§ **RAW DATA**:
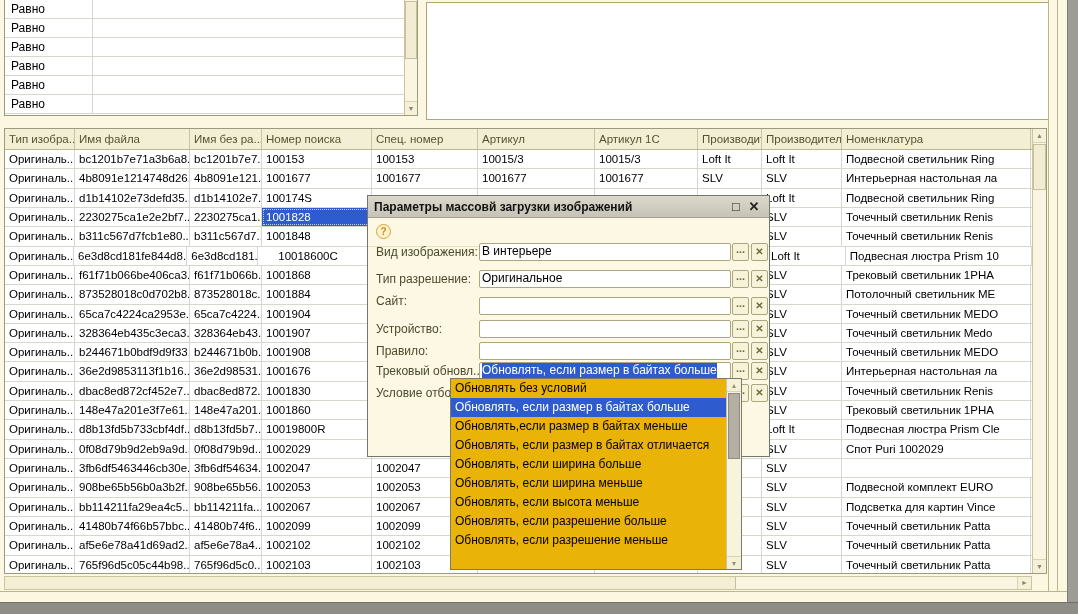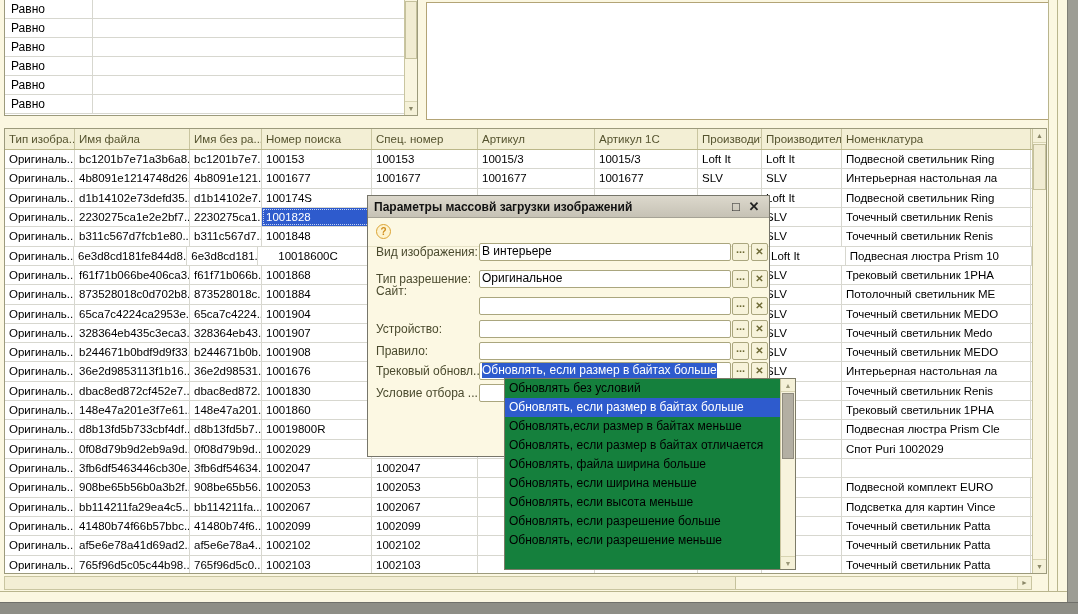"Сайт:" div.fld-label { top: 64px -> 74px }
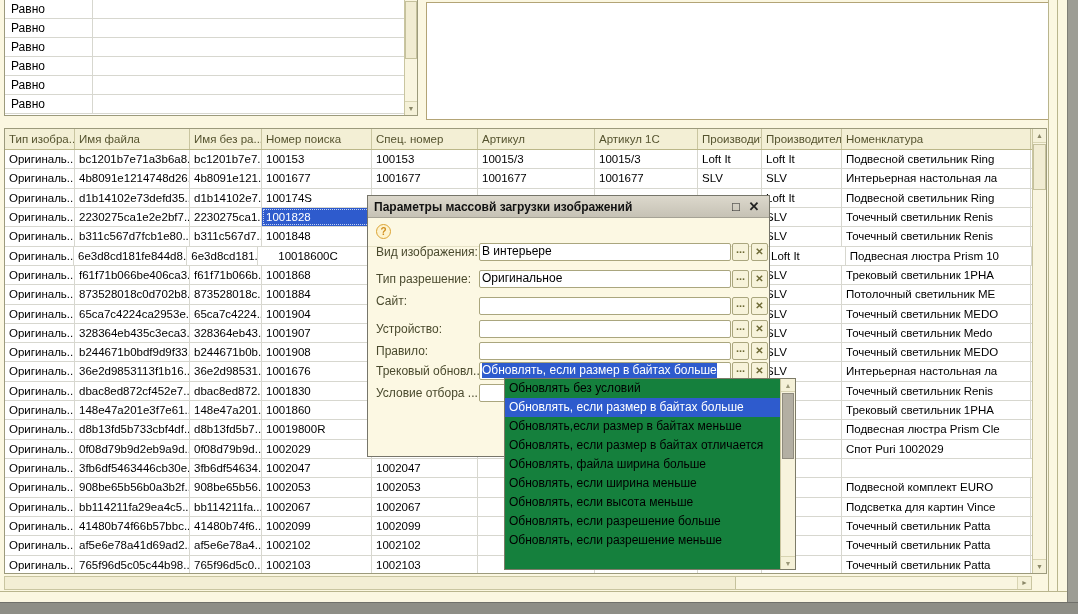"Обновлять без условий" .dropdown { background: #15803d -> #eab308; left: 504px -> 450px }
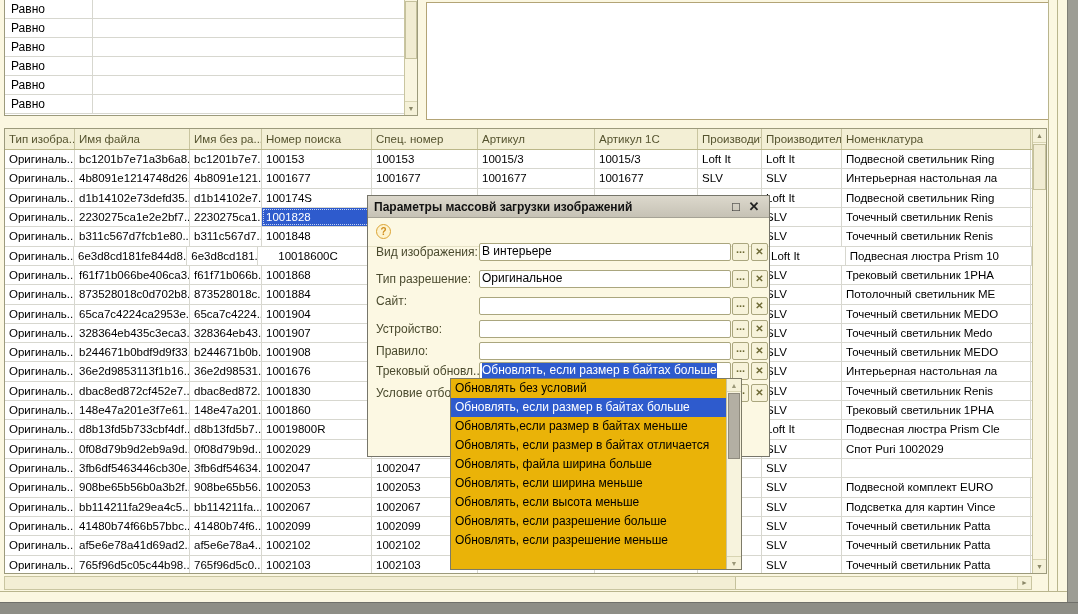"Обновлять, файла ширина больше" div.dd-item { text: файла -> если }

==

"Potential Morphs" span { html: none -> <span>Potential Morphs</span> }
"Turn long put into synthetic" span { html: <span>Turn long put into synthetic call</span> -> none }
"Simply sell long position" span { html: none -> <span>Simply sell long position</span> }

--

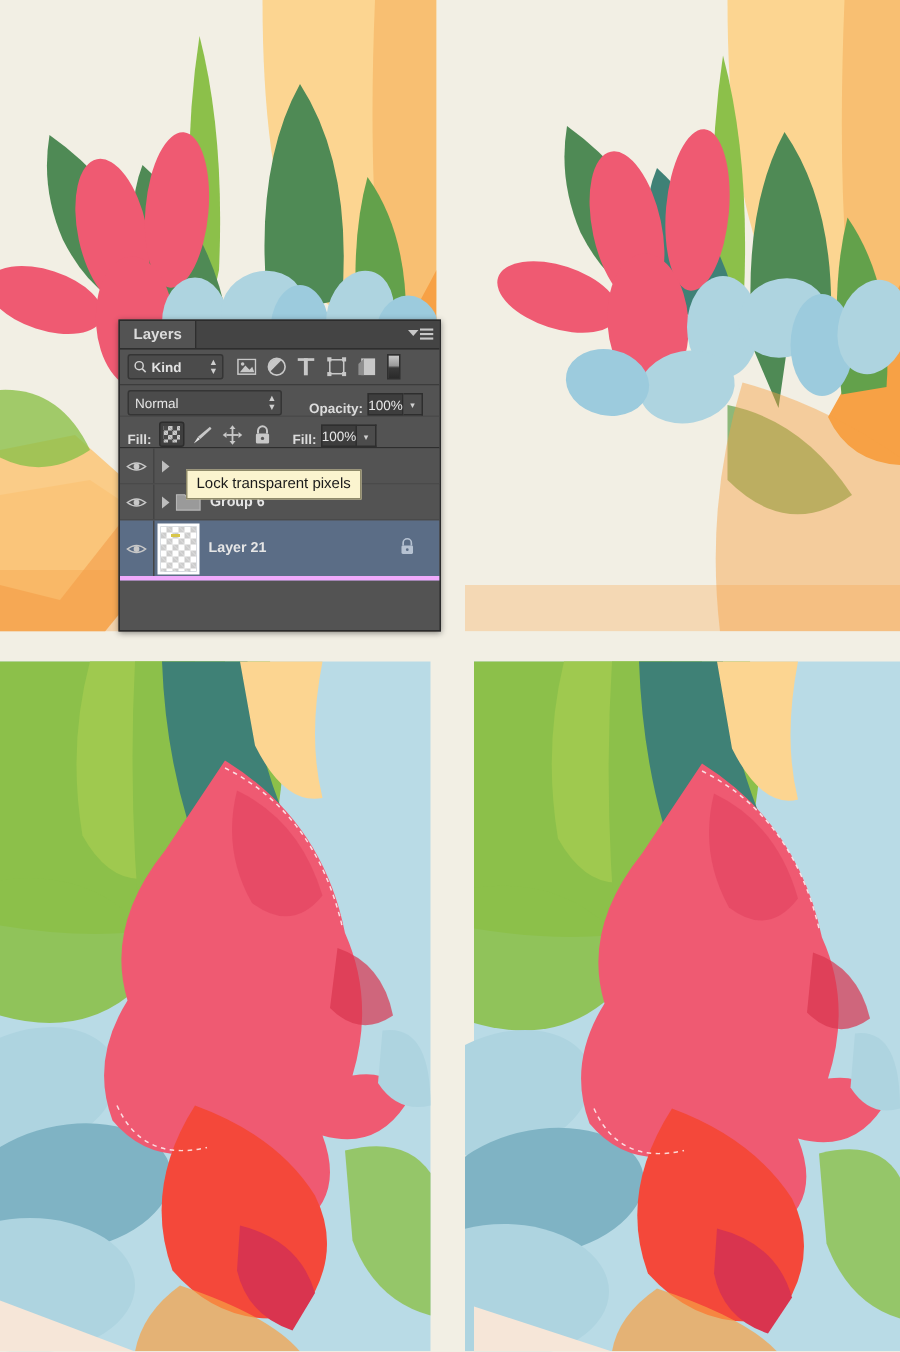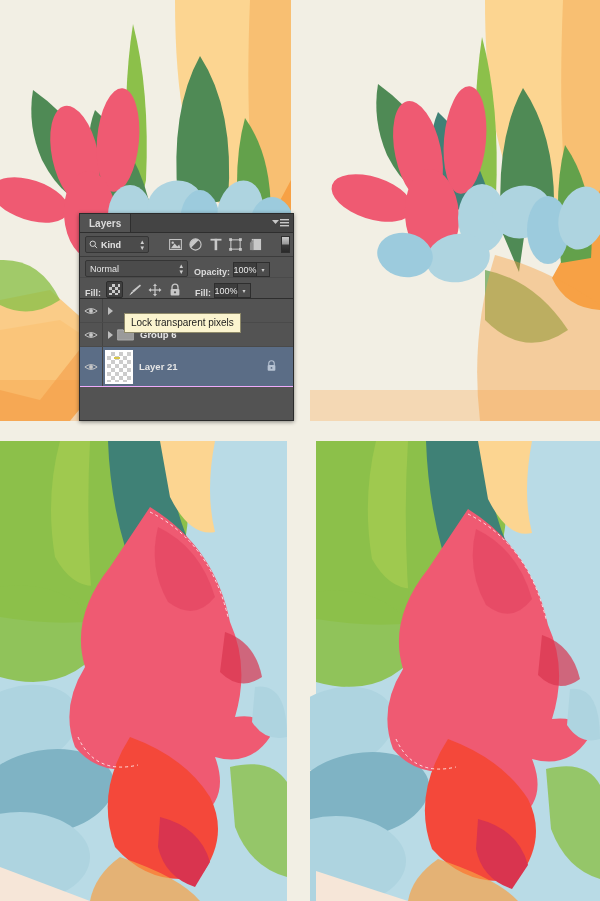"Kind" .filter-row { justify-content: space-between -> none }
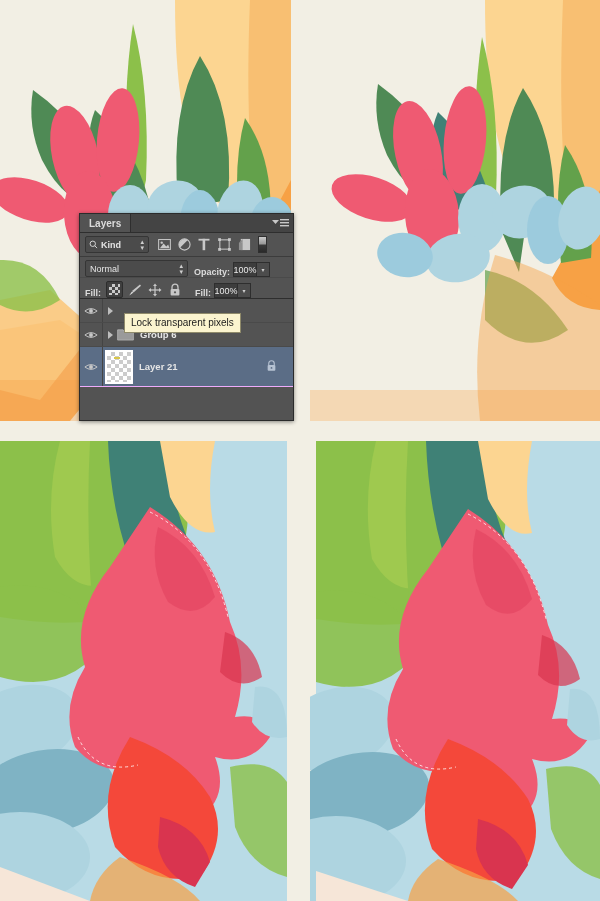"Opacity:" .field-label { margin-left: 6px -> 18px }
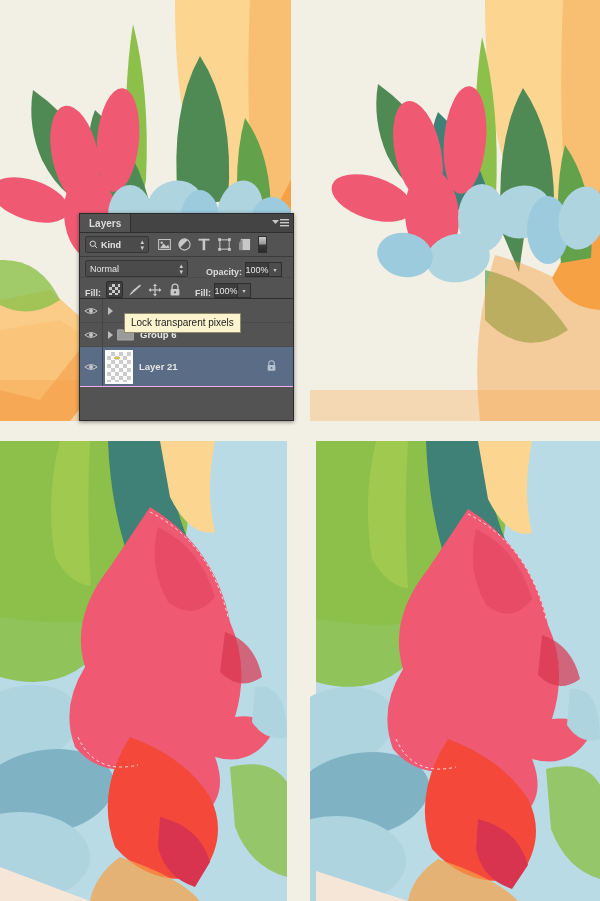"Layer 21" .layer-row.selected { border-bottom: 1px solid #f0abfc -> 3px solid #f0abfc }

§ **AIM OF THE TASK**:
Leave out the images and write out the lines above exactly, from the one with "background: #15803d ->" up to and including the one with "text: файла ->".

§ **SOLUTION BELOW**:
"Обновлять без условий" .dropdown { background: #15803d -> #eab308; left: 504px -> 450px }
"Обновлять, файла ширина больше" div.dd-item { text: файла -> если }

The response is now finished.